THIS FORM 10-Q MAY CONTAIN, IN ADDITION TO HISTORICAL INFORMATION,
FORWARD-LOOKING STATEMENTS, INCLUDING WITHOUT LIMITATION, STATEMENTS
REGARDING THE TIMING AND OUTCOME OF REGULATORY REVIEWS AND CLINICAL TRIALS.
ANY SUCH FORWARD-LOOKING STATEMENTS ARE BASED ON MANAGEMENT'S CURRENT
EXPECTATIONS AND ARE SUBJECT TO A NUMBER OF RISKS AND UNCERTAINTIES THAT
COULD CAUSE ACTUAL RESULTS TO DIFFER MATERIALLY FROM EXPECTED RESULTS. FOR
ADDITIONAL INFORMATION, INCLUDING RISK FACTORS, SUCH AS NO ASSURANCE OF
REGULATORY APPROVALS; UNCERTAINTIES ASSOCIATED WITH CLINICAL TRIALS; HISTORY
OF LOSSES; FUTURE PROFITABILITY UNCERTAIN; ADDITIONAL FINANCING REQUIREMENTS
AND UNCERTAIN ACCESS TO CAPITAL MARKETS; LIMITED MANUFACTURING AND SALES AND
MARKETING EXPERIENCE; DEPENDENCE ON SOURCES OF SUPPLY; UNCERTAINTY REGARDING
PATENTS AND PROPRIETARY RIGHTS; RAPID TECHNOLOGICAL CHANGE AND SUBSTANTIAL
COMPETITION; UNCERTAINTY OF PHARMACEUTICAL PRICING; NO ASSURANCE OF ADEQUATE
REIMBURSEMENT; DEPENDENCE UPON QUALIFIED AND KEY PERSONNEL; PRODUCT LIABILITY
EXPOSURE; LIMITED INSURANCE COVERAGE; HAZARDOUS MATERIALS AND PRODUCT RISKS;
VOLATILITY OF STOCK PRICE; NO DIVIDENDS; ANTI-TAKEOVER PROVISIONS AND YEAR
2000 COMPLIANCE, PLEASE SEE THE "RISK FACTORS" SECTION INCLUDED IN THE
COMPANY'S 1998 ANNUAL REPORT ON FORM 10-K AND IN THIS FORM 10-Q AS WELL AS
OTHER FACTORS DISCUSSED BELOW AND ELSEWHERE IN THIS REPORT.
RESULTS OF OPERATIONS
THREE AND SIX MONTHS ENDED JUNE 30, 1999 AND 1998
Since the Company's inception in 1985, the primary focus of its
operations has been research and development, and, to date, it has not
received any revenues from the commercial sale of products. The Company has a
history of operating losses and expects to incur substantial additional
losses over the next several years as it continues to develop its products.
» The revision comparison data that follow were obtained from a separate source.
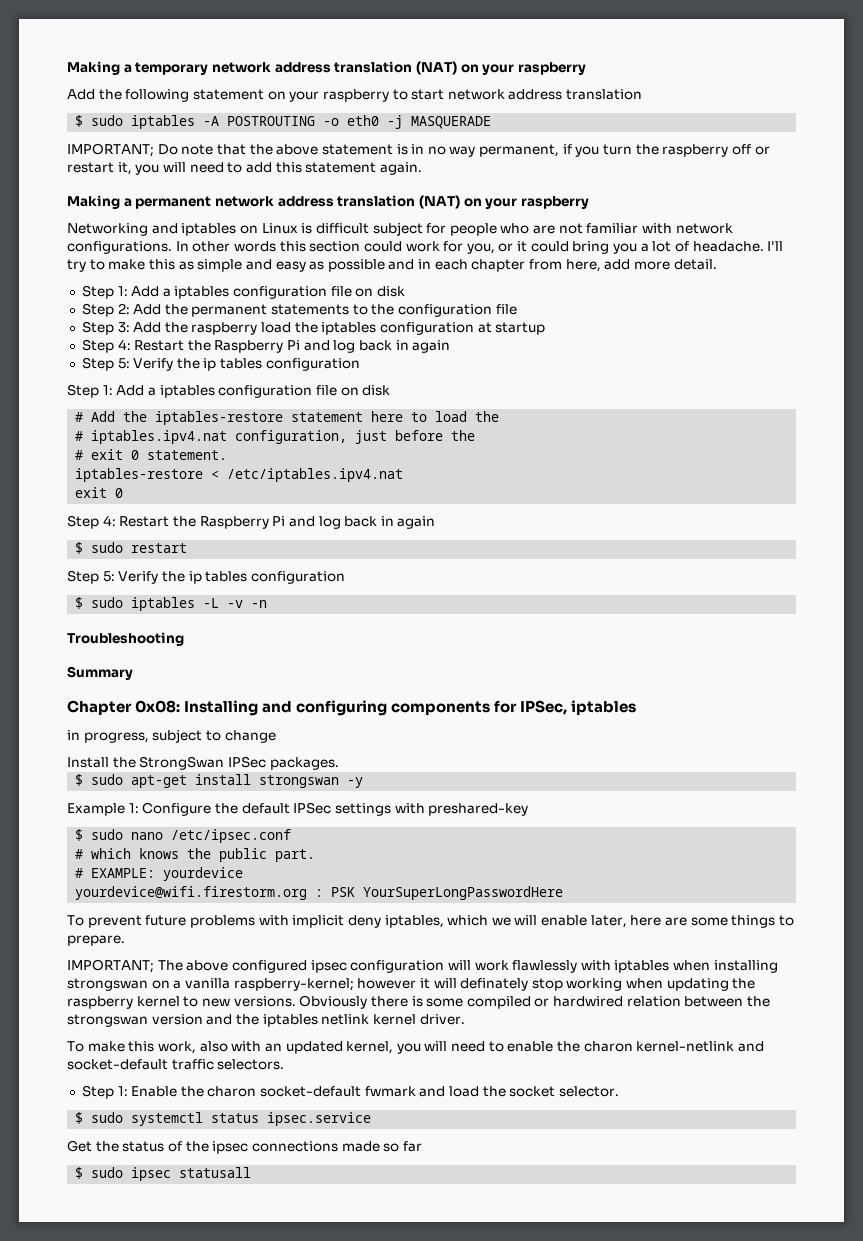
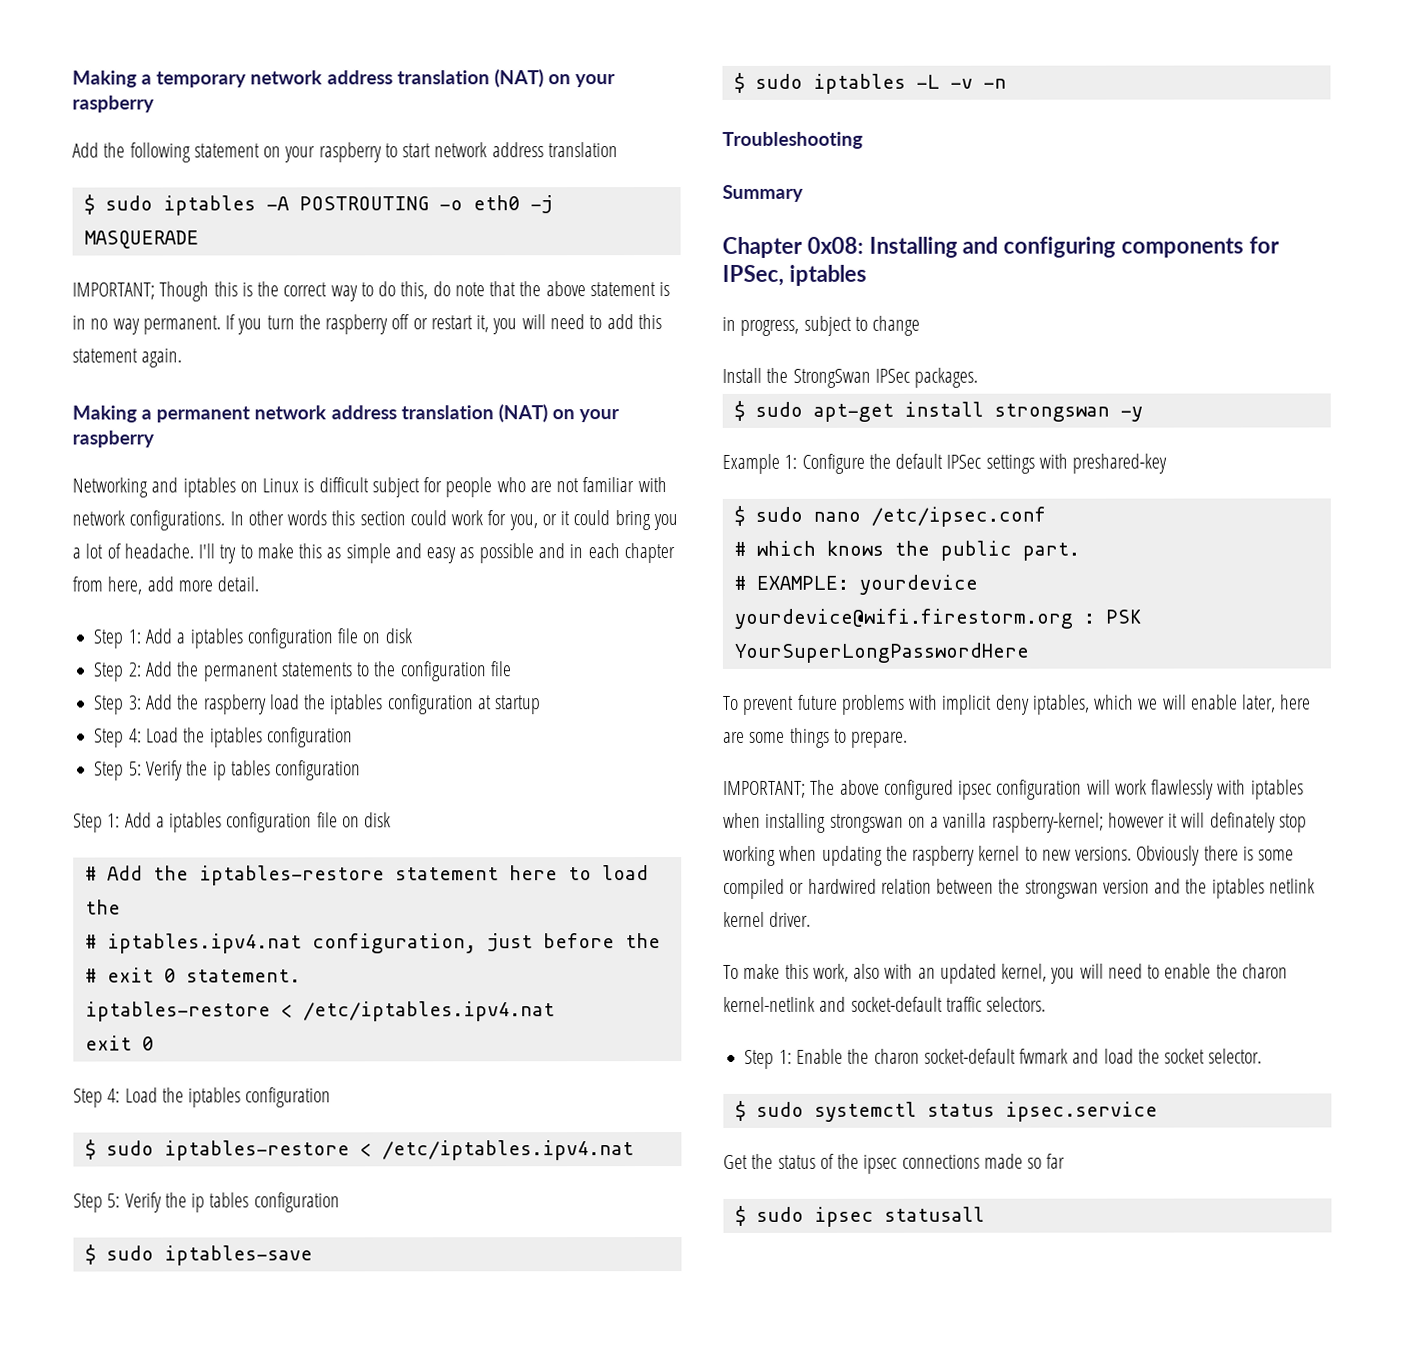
[157,144,178,155] Do -> [159,281,451,302] Though this is the correct way to do this, do
[479,144,572,157] permanent, if -> [142,314,236,335] permanent. If
[134,340,451,353] Restart the Raspberry Pi and log back in again -> [145,727,353,748] Load the iptables configuration
[119,516,436,529] [75,542,188,554] [67,570,345,584] Restart the Raspberry Pi and log back in again // $ sudo restart // Step 5: Verify the ip tables configuration -> [124,1087,332,1108] [84,1139,634,1161] [73,1192,340,1213] [84,1244,313,1266] Load the iptables configuration // $ sudo iptables-restore < /etc/iptables.ipv4.nat // Step 5: Verify the ip tables configuration // $ sudo iptables-save

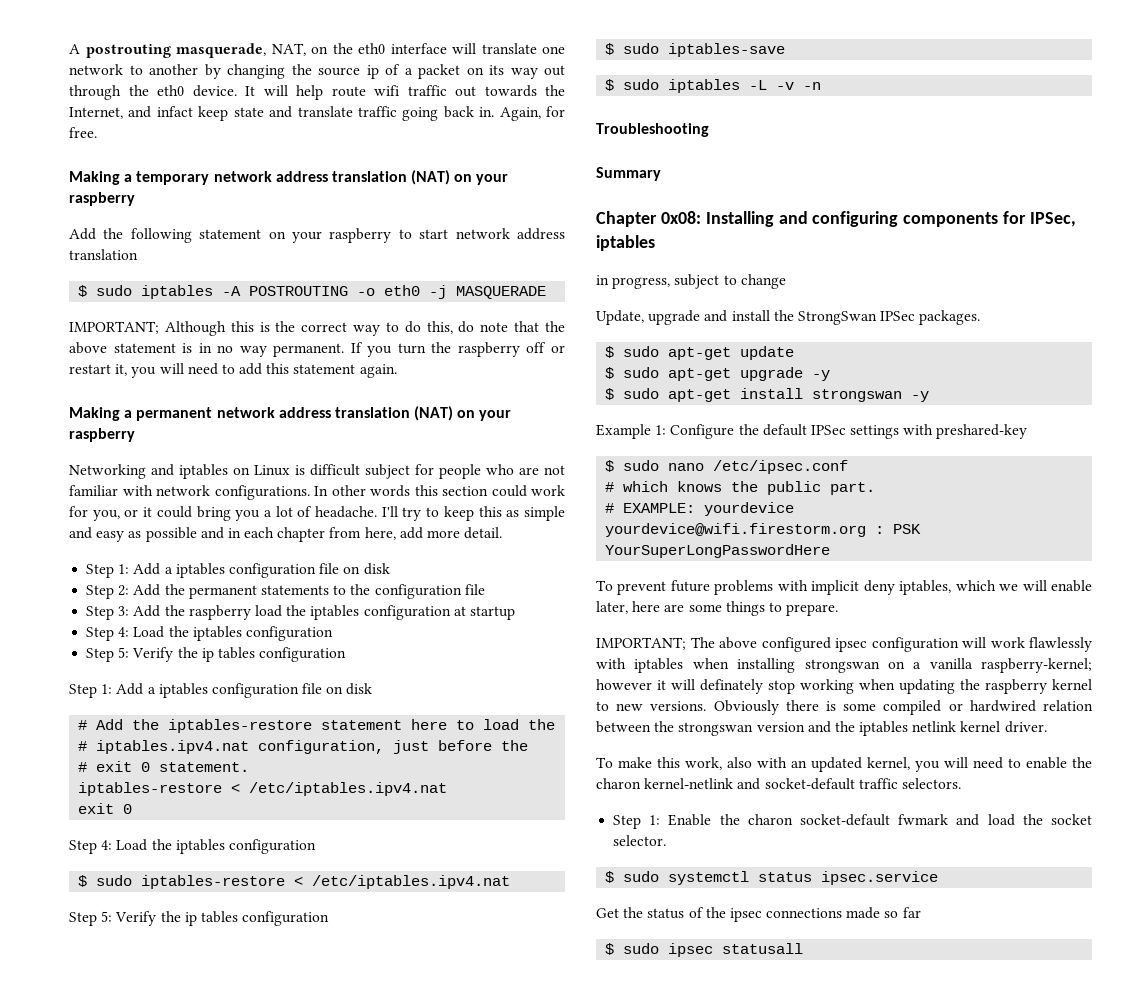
(72, 79) none -> [69,43,565,58] [69,64,565,79] [69,85,565,100] [69,106,566,121] [69,127,97,138] A postrouting masquerade, NAT, on the eth0 interface will translate one network to another by changing the source ip of a packet on its way out through the eth0 device. It will help route wifi traffic out towards the Internet, and infact keep state and translate traffic going back in. Again, for free. //
[159,281,210,302] Though -> [164,321,226,336] Although
[256,543,294,559] make -> [443,506,474,521] keep
[722,367,762,383] Install -> [596,310,770,325] Update, upgrade and install
(979, 377) none -> [605,346,795,360] [605,367,831,381] // $ sudo apt-get update // $ sudo apt-get upgrade -y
For the period from its inception to June 30, 1999, the Company has incurred
a cumulative net loss of approximately $177,626,000.
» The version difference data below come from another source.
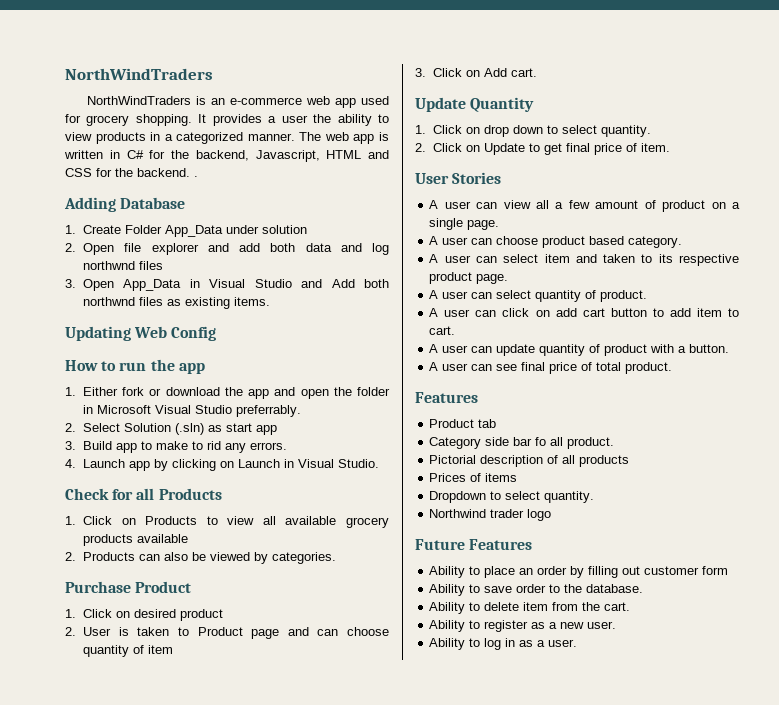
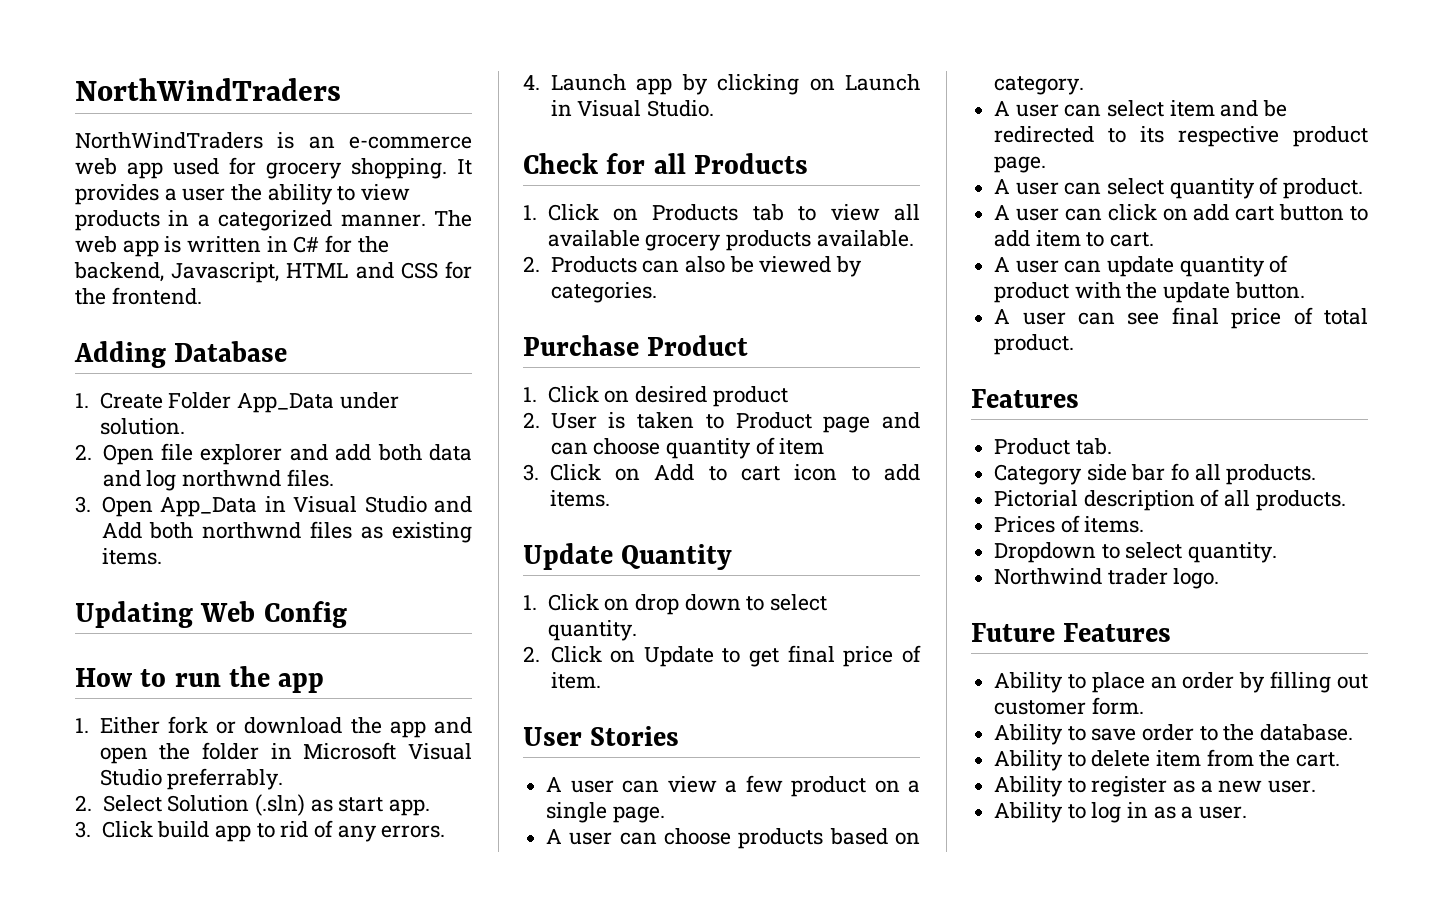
[137,168,198,177] backend. . -> [111,287,202,305] frontend.
[262,225,308,234] solution -> [99,418,185,435] solution.
[139,261,164,270] files -> [286,469,334,487] files.
[256,425,278,435] [65,441,222,453] app // 3. Build app to make to rid -> [388,799,430,816] [75,820,333,842] app. // 3. Click build app to rid of
(198, 520) none -> [752,204,784,221] tab
[137,534,189,543] available -> [816,230,914,247] available.
[511,68,538,77] cart. -> [708,464,920,481] [549,490,610,507] to cart icon to add items.
[536,200,550,209] all -> (717, 784) none
[595,200,656,209] amount of -> (783, 784) none
[542,236,625,248] product based -> [738,828,920,849] products based on
[603,254,636,263] taken -> [1263,100,1288,117] [994,126,1095,143] be redirected
[678,346,687,353] a -> [1126,282,1231,303] the update
[478,419,497,428] tab -> [1075,438,1112,455] tab.
[567,437,615,449] product. -> [1226,464,1317,485] products.
[579,455,630,467] products -> [1255,490,1346,511] products.
[485,473,518,482] items -> [1084,516,1145,533] items.
[527,509,552,521] logo -> [1173,568,1220,589] logo.
[702,566,729,575] form -> [1091,697,1144,715] form.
The Company had no revenue in the second quarter of 1999 and 1998 or
in the first six months of 1999 and 1998.
Research and development expenses for the second quarter of 1999
decreased by 8% to $4,739,000 compared to $5,143,000 for the second quarter
of 1998. The decrease was primarily due to lower manufacturing service costs
and clinical trial costs. For the first six months of 1999, research and
development expenses decreased by 17% to $8,839,000 compared to $10,648,000
for the same period in 1998. The decrease was primarily due to lower clinical
trial expenses reflecting the completion of the Company's treatment of
patients in other solid tumors studies during the fourth quarter of 1998 and
lower per patient costs associated with the Company's liver program as well
as reduced manufacturing service and supply costs.
General and administrative expenses for the second quarter of 1999
decreased 20% to $1,294,000 compared to $1,627,000 for the second quarter of
1998 due to lower salaries and consulting expenses. For the first six months
of 1999, general and administrative expenses decreased by 5% to $2,961,000
compared to $3,106,000 for the same period in 1998. The decrease was due to
lower consulting costs offset by higher recruiting and relocation costs.
7
<PAGE>
Interest and other income decreased by 90% to $507,000 for the
second quarter of 1999 compared to $4,859,000 for the same period in 1998.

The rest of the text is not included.